Hi everyone,
I'm fairly new to ATAC-seq analysis and learning everything as I go.
I'm currently analyzing ATAC-seq data processed using the PEPATAC pipeline, followed by differential accessibility analysis using DiffBind. I performed triplicate experiments for each treatment group (A, B, C), and most replicates cluster well — except for one sample in the B group (B_rep3), which consistently appears separated in the PCA plot.
Here’s what I did:
- Preprocessing: PEPATAC pipeline
- Peak calling: Iterative merging to get consensus peak set
- Read counting: dba.count() on iterative peaks
- Normalization: dba.normalize() with native method and background bin size
- Analysis: dba.analyze() with both DESeq2 and edgeR
- PCA: dba.plotPCA() on raw, normalized, and analysis objects
The issue:
In the PCA plot generated by dba.plotPCA(), B_rep3 clusters apart from B_rep1 and B_rep2. However, based on preseq plots, B_rep3 actually has the best library complexity and saturation.
FRiP and read counts (before normalization):
- B_rep1: 13M reads, FRiP 0.23
- B_rep2: 12M reads, FRiP 0.25
- B_rep3: 26M reads, FRiP 0.29
I assumed normalization would correct for this, but B_rep3 still clusters away.
Interestingly, when I apply DESeq2's vst() transformation to the raw count matrix and plot PCA, the replicates cluster perfectly — but I know vst is usually for RNA-seq, not ATAC-seq.
My questions:
- Is it okay to include vst-based PCA plots for visualization in ATAC-seq, even if not used downstream?
- Would reviewers criticize the PCA separation, or is it fine as long as QC (preseq, FRiP) is strong?
- Would it make sense to include QC plots in the Supplement to justify keeping the sample?
- Why might vst give better clustering, and is it acceptable to show both?
Thanks so much in advance — any thoughts or similar experiences would help a lot!
Thank you so much for your kind and clear explanation, this really helped clarify what I was unsure about!

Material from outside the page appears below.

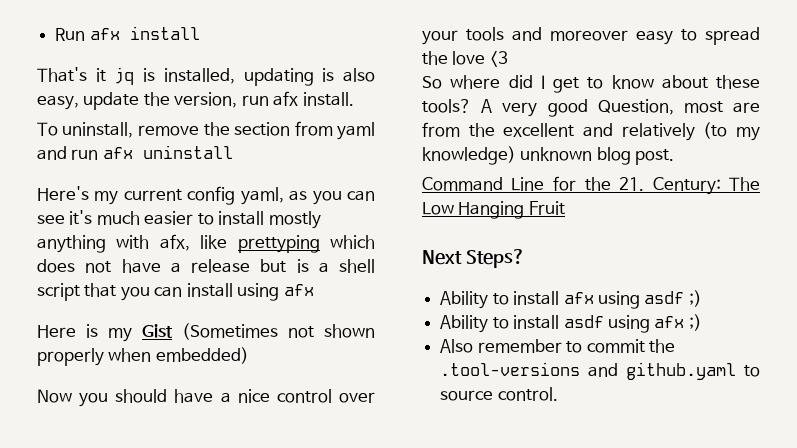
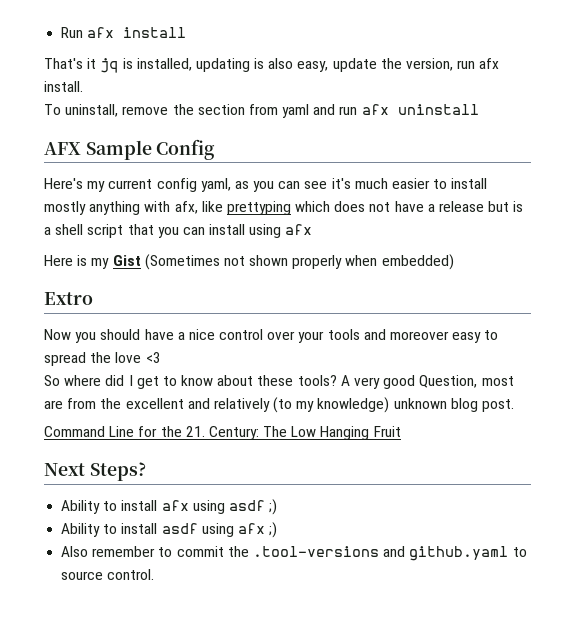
+ AFX Sample Config
+ Extro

I truly appreciate you taking the time to share your insight. Wishing you all the best in your research and everything ahead!

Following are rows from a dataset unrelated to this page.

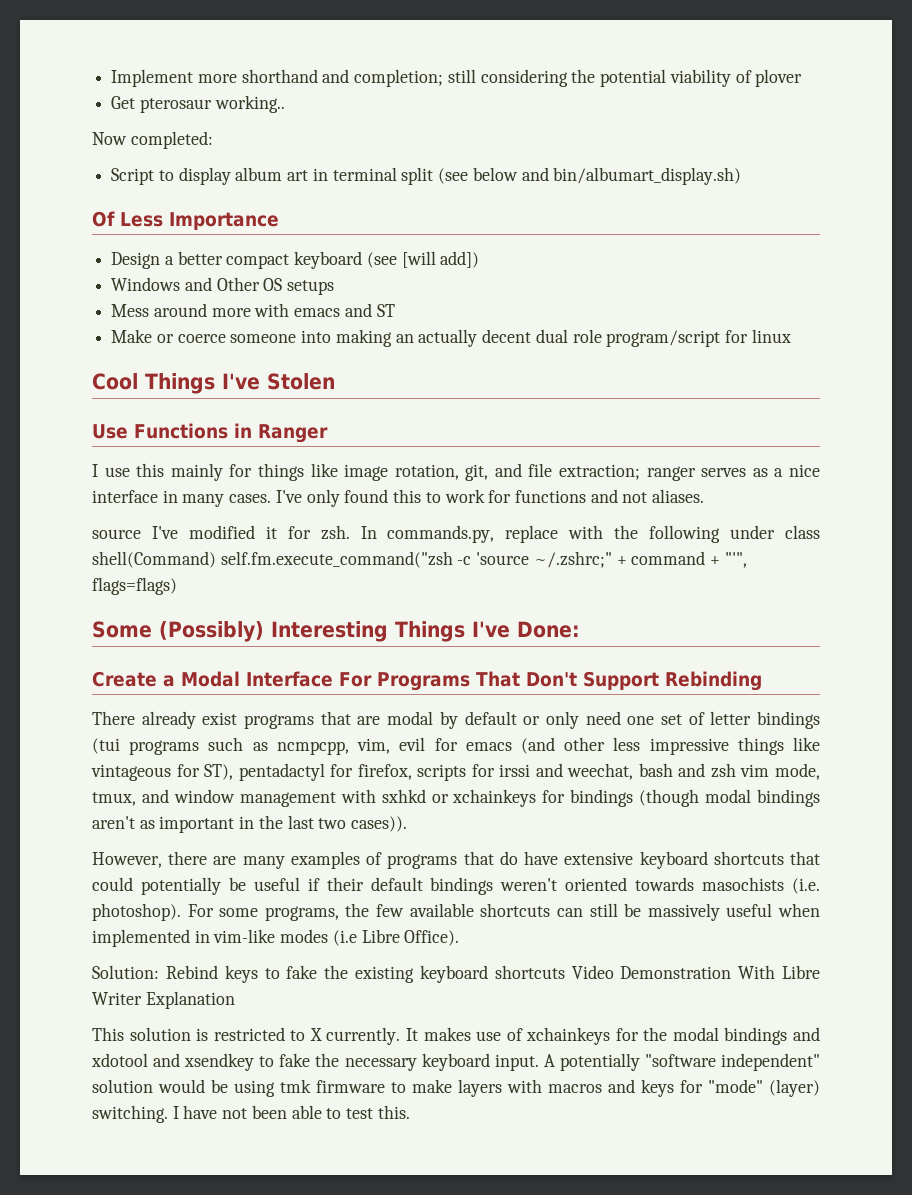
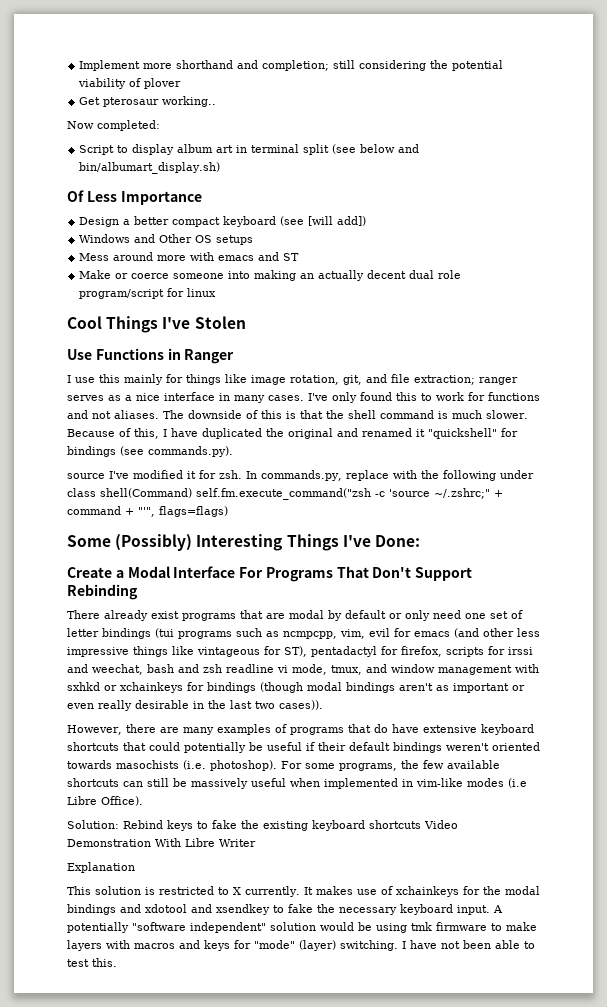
+ The downside of this is that the shell command is much slower. Because of this, I have duplicated the original and renamed it "quickshell" for bindings (see commands.py).
- There already exist programs that are modal by default or only need one set of letter bindings (tui programs such as ncmpcpp, vim, evil for emacs (and other less impressive things like vintageous for ST), pentadactyl for firefox, scripts for irssi and weechat, bash and zsh vim mode, tmux, and window management with sxhkd or xchainkeys for bindings (though modal bindings aren't as important in the last two cases)).
+ There already exist programs that are modal by default or only need one set of letter bindings (tui programs such as ncmpcpp, vim, evil for emacs (and other less impressive things like vintageous for ST), pentadactyl for firefox, scripts for irssi and weechat, bash and zsh readline vi mode, tmux, and window management with sxhkd or xchainkeys for bindings (though modal bindings aren't as important or even really desirable in the last two cases)).
- Solution: Rebind keys to fake the existing keyboard shortcuts Video Demonstration With Libre Writer Explanation
+ Solution: Rebind keys to fake the existing keyboard shortcuts Video Demonstration With Libre Writer
+ Explanation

Don't ask me why but the spam bot got triggered and suspended you. I reinstated you, not sure why that happened.
The tone was too nice :-) The bot thought it couldn't possibly be about bioinformatics
Thank you so much for your kind and clear explanation, this really helped clarify what I was unsure about! I truly appreciate you taking the time to share your insight. Wishing you all the best in your research and everything ahead!